What is needed> If "display" shows up in a line of the material, return that line.

Exercise data>
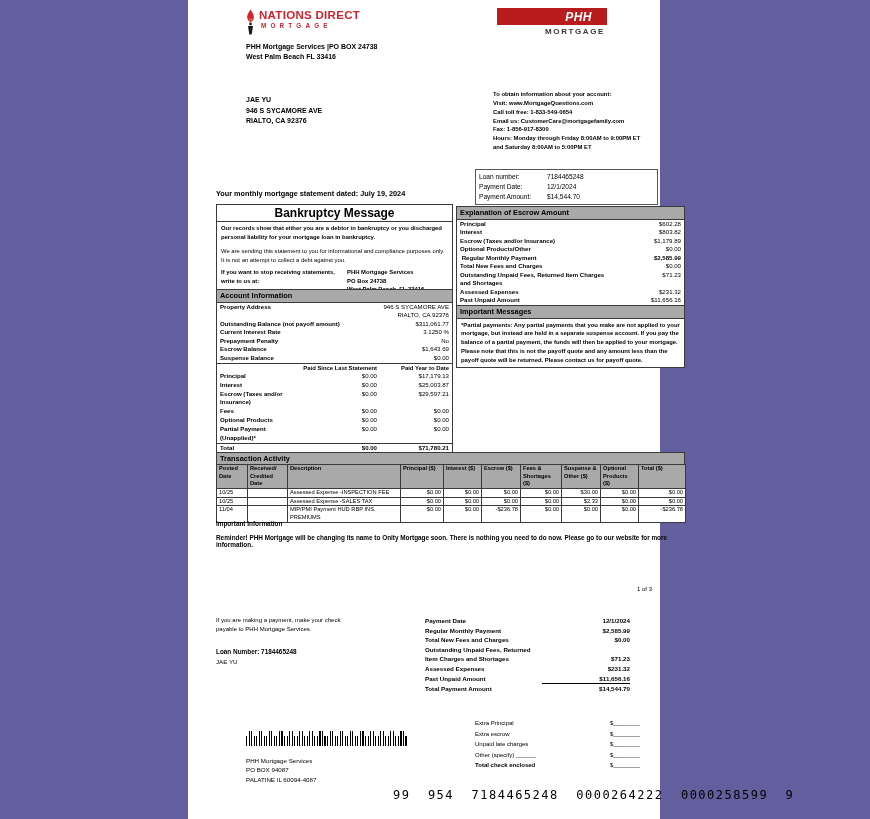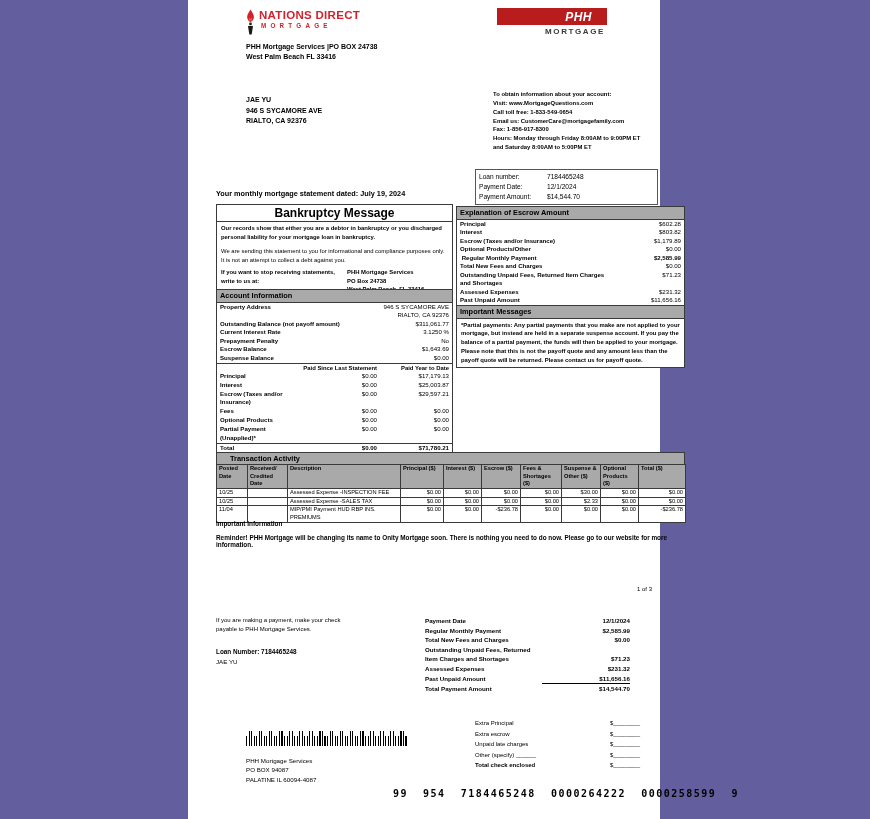--- a/index.html
+++ b/index.html
@@ -52,21 +52,21 @@
   .pp-row .lab{flex:1;font-weight:bold}
   .pp-total{border-top:1px solid #3a3a3a}
   .pp-total span{font-weight:bold}
 
   
   table.tx{border-collapse:collapse;width:469px;table-layout:fixed}
   table.tx th,table.tx td{border:1px solid #3a3a3a;font-size:5.7px;padding:0 2px;vertical-align:top;line-height:1.35}
   table.tx th{background:#a9a9a9;text-align:left;font-weight:bold}
   table.tx td{background:#fff}
   table.tx td.num{text-align:right}
-  .tx-titlebar{background:#a9a9a9;border:1px solid #3a3a3a;border-bottom:none;font-weight:bold;font-size:7.4px;padding:1px 13px}
+  .tx-titlebar{background:#a9a9a9;border:1px solid #3a3a3a;border-bottom:none;font-weight:bold;font-size:7.4px;padding:1px 3px}
 
   .imp-info{font-size:6.4px;font-weight:bold}
   .pageno{font-size:6px}
 
   
   .stub-note{font-size:6px;line-height:1.5}
   .stub-loan{font-size:6.4px;font-weight:bold}
   .stub-name{font-size:6.2px}
   .stub-table{width:205px;font-size:6.2px}
   .stub-row{display:flex;justify-content:space-between;align-items:flex-end;line-height:1.55}
@@ -76,21 +76,21 @@
 
   .amounts{width:165px;font-size:6px}
   .am-row{display:flex;justify-content:space-between;line-height:1.75}
   .remit{font-size:6.2px;line-height:1.5}
 
   .barcode{display:flex;align-items:center;height:15px;width:168px}
   .barcode i{display:block;width:1.1px;background:#000;margin-right:1.45px;flex:none}
   .bc0{height:15px}
   .bc2{height:10px;align-self:flex-end}
 
-  .micr{font-family:"DejaVu Sans Mono",monospace;font-weight:bold;font-size:10px;letter-spacing:1.5px;white-space:pre}
+  .micr{font-family:"DejaVu Sans Mono",monospace;font-weight:normal;font-size:12px;letter-spacing:1.5px;white-space:pre}
 </style>
 </head>
 <body>
 
 <div class="page">
 
   <div class="abs nations" style="left:56px;top:9px">
     <svg width="13" height="26" viewBox="0 0 13 26">
       <path d="M6.5 0.5 C4 4.5 2.6 6.8 3.5 9.8 C4.2 11.9 5.9 13 6.5 13 C7.1 13 8.8 11.9 9.6 9.8 C10.6 6.8 9 4.5 6.5 0.5 Z" fill="#d0232e"></path>
       <path d="M5 8.5 C5.6 10.3 7.4 10.3 8 8.5 L8.2 11.6 L4.8 11.6 Z" fill="#e8622d"></path>

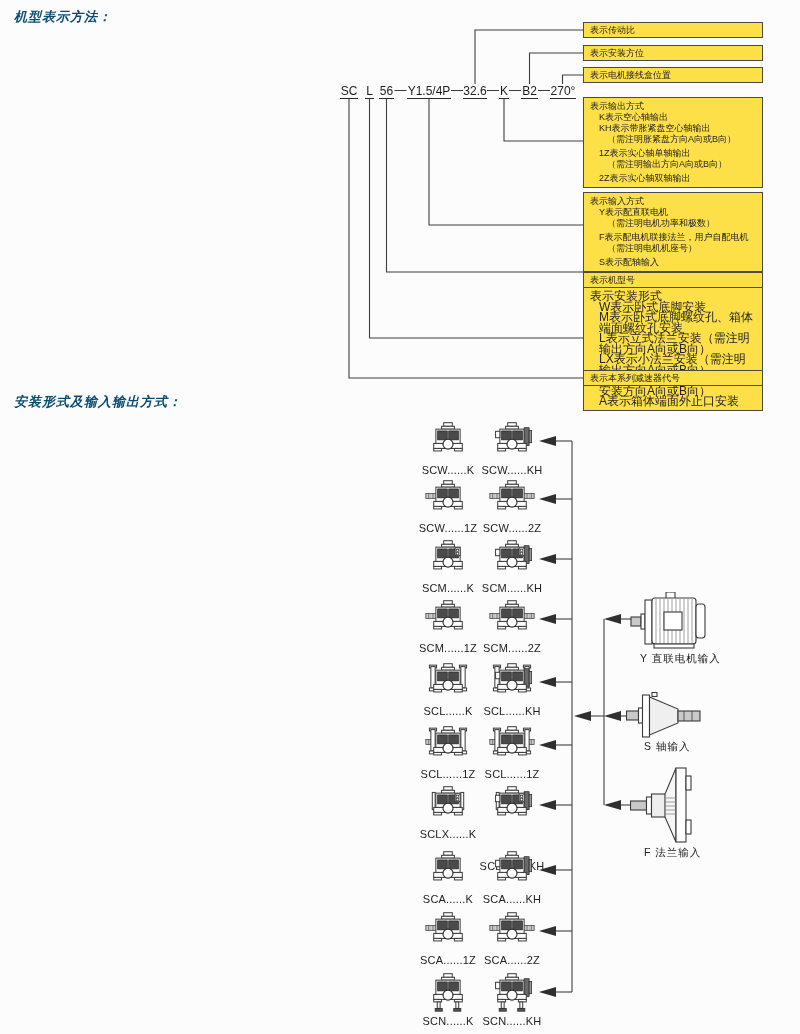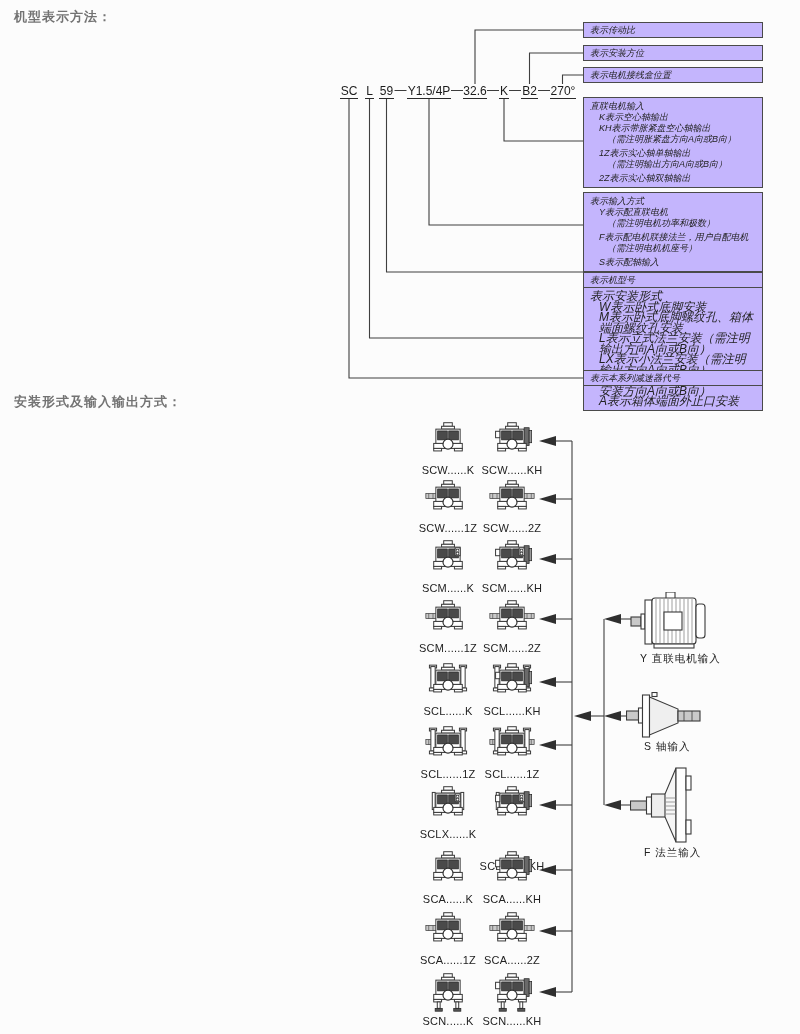--- a/index.html
+++ b/index.html
@@ -3,28 +3,28 @@
 <meta charset="utf-8">
 <style>
   html,body{margin:0;padding:0;}
   body{
     width:800px;height:1034px;position:relative;
     background:#fcfcfc;color:#1c1c1c;
     font-family:"Liberation Sans","DejaVu Sans",sans-serif;
     overflow:hidden;
   }
   #connectors{position:absolute;left:0;top:0;z-index:0;}
-  .sec-title{position:absolute;font-size:13px;font-weight:bold;color:#737373;letter-spacing:1px;z-index:2;}
+  .sec-title{position:absolute;font-size:13px;font-weight:bold;color:#0c4a6e;letter-spacing:1px;z-index:2;font-style:italic;}
   
   .code-part{position:absolute;top:84px;height:14px;font-size:12px;color:#1c1c1c;
     text-align:center;border-bottom:1px solid #2a2a2a;line-height:14px;z-index:2;}
   .code-sep{position:absolute;top:84px;height:14px;font-size:12px;line-height:13px;text-align:center;z-index:2;}
   
-  .box{position:absolute;left:583px;width:180px;background:#c4b5fd;border:1px solid #4a4a4a;
-    box-sizing:border-box;z-index:2;font-size:9px;line-height:11px;color:#222;font-style:italic;}
+  .box{position:absolute;left:583px;width:180px;background:#fde047;border:1px solid #4a4a4a;
+    box-sizing:border-box;z-index:2;font-size:9px;line-height:11px;color:#222;}
   .box .box-title{padding:0;}
   .box.single{padding:2px 6px;height:16px;}
   .box.multi{padding:3px 6px;}
   .box .l1{margin-left:9px;}
   .box .l2{margin-left:17px;}
   .box .gap{margin-top:3px;}
   .box.compact{font-size:12px;line-height:10.5px;}
   
   .gearbox{position:absolute;width:46px;height:40px;z-index:2;}
   .m-label{position:absolute;width:88px;font-size:11px;color:#222;text-align:center;z-index:2;letter-spacing:0.2px;}
@@ -81,21 +81,21 @@
     <polygon points="574,716 591,711 591,721"></polygon>
     <polygon points="604,716 621,711 621,721"></polygon>
     <polygon points="604,805 621,800 621,810"></polygon>
   </g>
 </svg>
 
 <div class="sec-title" style="left:14px;top:8px;">机型表示方法：</div>
 
 <span class="code-part" style="left:340px;width:18px;">SC</span>
 <span class="code-part" style="left:365px;width:9px;">L</span>
-<span class="code-part" style="left:379px;width:15px;">59</span>
+<span class="code-part" style="left:379px;width:15px;">56</span>
 <span class="code-sep" style="left:394px;width:13px;">—</span>
 <span class="code-part" style="left:407px;width:44px;">Y1.5/4P</span>
 <span class="code-sep" style="left:451px;width:12px;">—</span>
 <span class="code-part" style="left:463px;width:24px;text-align:center;">32.6</span>
 <span class="code-sep" style="left:487px;width:12px;">—</span>
 <span class="code-part" style="left:499px;width:10px;">K</span>
 <span class="code-sep" style="left:509px;width:12px;">—</span>
 <span class="code-part" style="left:521px;width:17px;">B2</span>
 <span class="code-sep" style="left:538px;width:12px;">—</span>
 <span class="code-part" style="left:550px;width:26px;">270°</span>
@@ -104,21 +104,21 @@
   <div class="box-title">表示传动比</div>
 </div>
 <div class="box single" style="top:45px;">
   <div class="box-title">表示安装方位</div>
 </div>
 <div class="box single" style="top:67px;">
   <div class="box-title">表示电机接线盒位置</div>
 </div>
 
 <div class="box multi" style="top:97px;">
-  <div class="box-title">直联电机输入</div>
+  <div class="box-title">表示输出方式</div>
   <div class="l1">K表示空心轴输出</div>
   <div class="l1">KH表示带胀紧盘空心轴输出</div>
   <div class="l2">（需注明胀紧盘方向A向或B向）</div>
   <div class="l1 gap">1Z表示实心轴单轴输出</div>
   <div class="l2">（需注明输出方向A向或B向）</div>
   <div class="l1 gap">2Z表示实心轴双轴输出</div>
 </div>
 
 <div class="box multi" style="top:192px;">
   <div class="box-title">表示输入方式</div>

Answer area>
   .stub-row{display:flex;justify-content:space-between;align-items:flex-end;line-height:1.55}
   .am-row{display:flex;justify-content:space-between;line-height:1.75}
   .barcode{display:flex;align-items:center;height:15px;width:168px}
   .barcode i{display:block;width:1.1px;background:#000;margin-right:1.45px;flex:none}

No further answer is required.